彼女の知識の中では、アポロンはアルテミスの対となる存在。太陽の守護神ということしか項目にない。
それがどうして予言につながるのかと眉根を寄せたユカリの疑問を、アキレウスが正確に読み取ったようだ。
「ユカリ、こいつは一応、予言の神だ。性格的にはちょっとアレだが、予言に関しては信頼できるぞ」
「一言多いわこの阿呆が。――まあいい。そこの娘、アキレウスに免じて、特別に、予言を行ってやる」
やけに「特別に」を強調していたが、アポロンは不敵な笑みを浮かべると、おもむろに目を伏せた。 気分でも悪くなったかと心配したユカリが一歩踏み出したところで、アキレウスに手振りでじっとしていろと制される。どうやら、彼は「予言」の最中らしい。
やがて瞼を上げたアポロンは、何度かユカリを見ては眉根を寄せた。
「『最終的には己の望む道を歩む』……か。途中経過がさっぱり見えんのは何故だ、アキレウス」
「知るか。俺に訊くな」
どうやら、中途半端な予言の結果が、アポロンの予言神としてのプライドを刺激したらしい。

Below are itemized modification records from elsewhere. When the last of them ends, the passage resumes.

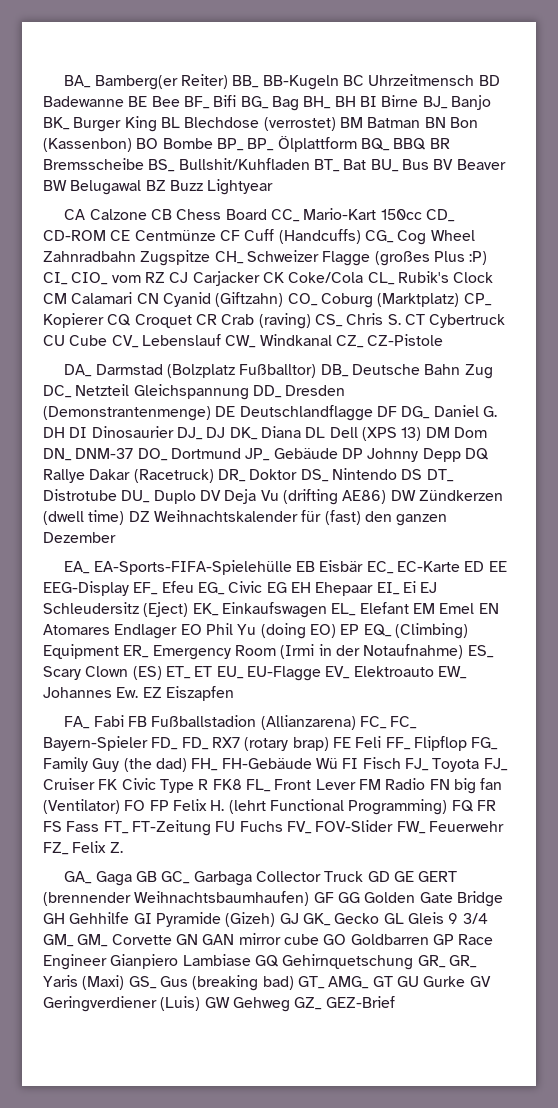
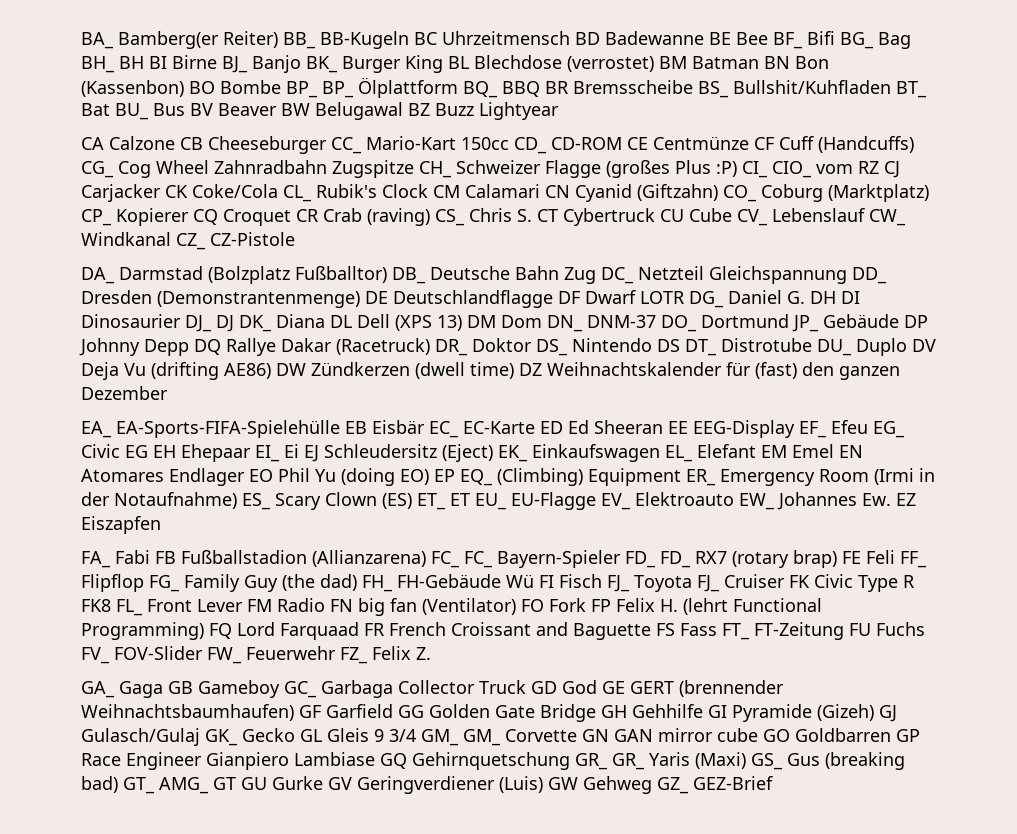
- CA Calzone CB Chess Board CC_ Mario-Kart 150cc CD_ CD-ROM CE Centmünze CF Cuff (Handcuffs) CG_ Cog Wheel Zahnradbahn Zugspitze CH_ Schweizer Flagge (großes Plus :P) CI_ CIO_ vom RZ CJ Carjacker CK Coke/Cola CL_ Rubik's Clock CM Calamari CN Cyanid (Giftzahn) CO_ Coburg (Marktplatz) CP_ Kopierer CQ Croquet CR Crab (raving) CS_ Chris S. CT Cybertruck CU Cube CV_ Lebenslauf CW_ Windkanal CZ_ CZ-Pistole
+ CA Calzone CB Cheeseburger CC_ Mario-Kart 150cc CD_ CD-ROM CE Centmünze CF Cuff (Handcuffs) CG_ Cog Wheel Zahnradbahn Zugspitze CH_ Schweizer Flagge (großes Plus :P) CI_ CIO_ vom RZ CJ Carjacker CK Coke/Cola CL_ Rubik's Clock CM Calamari CN Cyanid (Giftzahn) CO_ Coburg (Marktplatz) CP_ Kopierer CQ Croquet CR Crab (raving) CS_ Chris S. CT Cybertruck CU Cube CV_ Lebenslauf CW_ Windkanal CZ_ CZ-Pistole
- DA_ Darmstad (Bolzplatz Fußballtor) DB_ Deutsche Bahn Zug DC_ Netzteil Gleichspannung DD_ Dresden (Demonstrantenmenge) DE Deutschlandflagge DF DG_ Daniel G. DH DI Dinosaurier DJ_ DJ DK_ Diana DL Dell (XPS 13) DM Dom DN_ DNM-37 DO_ Dortmund JP_ Gebäude DP Johnny Depp DQ Rallye Dakar (Racetruck) DR_ Doktor DS_ Nintendo DS DT_ Distrotube DU_ Duplo DV Deja Vu (drifting AE86) DW Zündkerzen (dwell time) DZ Weihnachtskalender für (fast) den ganzen Dezember
+ DA_ Darmstad (Bolzplatz Fußballtor) DB_ Deutsche Bahn Zug DC_ Netzteil Gleichspannung DD_ Dresden (Demonstrantenmenge) DE Deutschlandflagge DF Dwarf LOTR DG_ Daniel G. DH DI Dinosaurier DJ_ DJ DK_ Diana DL Dell (XPS 13) DM Dom DN_ DNM-37 DO_ Dortmund JP_ Gebäude DP Johnny Depp DQ Rallye Dakar (Racetruck) DR_ Doktor DS_ Nintendo DS DT_ Distrotube DU_ Duplo DV Deja Vu (drifting AE86) DW Zündkerzen (dwell time) DZ Weihnachtskalender für (fast) den ganzen Dezember
- EA_ EA-Sports-FIFA-Spielehülle EB Eisbär EC_ EC-Karte ED EE EEG-Display EF_ Efeu EG_ Civic EG EH Ehepaar EI_ Ei EJ Schleudersitz (Eject) EK_ Einkaufswagen EL_ Elefant EM Emel EN Atomares Endlager EO Phil Yu (doing EO) EP EQ_ (Climbing) Equipment ER_ Emergency Room (Irmi in der Notaufnahme) ES_ Scary Clown (ES) ET_ ET EU_ EU-Flagge EV_ Elektroauto EW_ Johannes Ew. EZ Eiszapfen
+ EA_ EA-Sports-FIFA-Spielehülle EB Eisbär EC_ EC-Karte ED Ed Sheeran EE EEG-Display EF_ Efeu EG_ Civic EG EH Ehepaar EI_ Ei EJ Schleudersitz (Eject) EK_ Einkaufswagen EL_ Elefant EM Emel EN Atomares Endlager EO Phil Yu (doing EO) EP EQ_ (Climbing) Equipment ER_ Emergency Room (Irmi in der Notaufnahme) ES_ Scary Clown (ES) ET_ ET EU_ EU-Flagge EV_ Elektroauto EW_ Johannes Ew. EZ Eiszapfen
- FA_ Fabi FB Fußballstadion (Allianzarena) FC_ FC_ Bayern-Spieler FD_ FD_ RX7 (rotary brap) FE Feli FF_ Flipflop FG_ Family Guy (the dad) FH_ FH-Gebäude Wü FI Fisch FJ_ Toyota FJ_ Cruiser FK Civic Type R FK8 FL_ Front Lever FM Radio FN big fan (Ventilator) FO FP Felix H. (lehrt Functional Programming) FQ FR FS Fass FT_ FT-Zeitung FU Fuchs FV_ FOV-Slider FW_ Feuerwehr FZ_ Felix Z.
+ FA_ Fabi FB Fußballstadion (Allianzarena) FC_ FC_ Bayern-Spieler FD_ FD_ RX7 (rotary brap) FE Feli FF_ Flipflop FG_ Family Guy (the dad) FH_ FH-Gebäude Wü FI Fisch FJ_ Toyota FJ_ Cruiser FK Civic Type R FK8 FL_ Front Lever FM Radio FN big fan (Ventilator) FO Fork FP Felix H. (lehrt Functional Programming) FQ Lord Farquaad FR French Croissant and Baguette FS Fass FT_ FT-Zeitung FU Fuchs FV_ FOV-Slider FW_ Feuerwehr FZ_ Felix Z.
- GA_ Gaga GB GC_ Garbaga Collector Truck GD GE GERT (brennender Weihnachtsbaumhaufen) GF GG Golden Gate Bridge GH Gehhilfe GI Pyramide (Gizeh) GJ GK_ Gecko GL Gleis 9 3/4 GM_ GM_ Corvette GN GAN mirror cube GO Goldbarren GP Race Engineer Gianpiero Lambiase GQ Gehirnquetschung GR_ GR_ Yaris (Maxi) GS_ Gus (breaking bad) GT_ AMG_ GT GU Gurke GV Geringverdiener (Luis) GW Gehweg GZ_ GEZ-Brief
+ GA_ Gaga GB Gameboy GC_ Garbaga Collector Truck GD God GE GERT (brennender Weihnachtsbaumhaufen) GF Garfield GG Golden Gate Bridge GH Gehhilfe GI Pyramide (Gizeh) GJ Gulasch/Gulaj GK_ Gecko GL Gleis 9 3/4 GM_ GM_ Corvette GN GAN mirror cube GO Goldbarren GP Race Engineer Gianpiero Lambiase GQ Gehirnquetschung GR_ GR_ Yaris (Maxi) GS_ Gus (breaking bad) GT_ AMG_ GT GU Gurke GV Geringverdiener (Luis) GW Gehweg GZ_ GEZ-Brief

幾度も予言を行っては同じ結果に眉根を寄せ、最終的には諦めたようにため息をついた。
「……ユカリ、だったか? おい、ちんくしゃ。この予言がはっきりするまで、不本意ながら私はお前の力になろう。これほどすっきりしない予言は、生まれてこの方初めてだ」
「おいアポロン、ユカリは男嫌い――」
「何度も言わずとも分かっているわ、たわけが。それに、私にも好みというものがあるからな」
お前など眼中にないと言外に言われ、ユカリのこめかみが小さく引きつる。
だが、言い返すにも声が出ない上、そもそも口もききたくなくなっていた。
彼女がとった方法は、ただ一つ。
『奇遇ですね。私にも好みがございます』
丁寧に羊皮紙に書いた文字を、ひらりとアポロンに見せつけただけだった。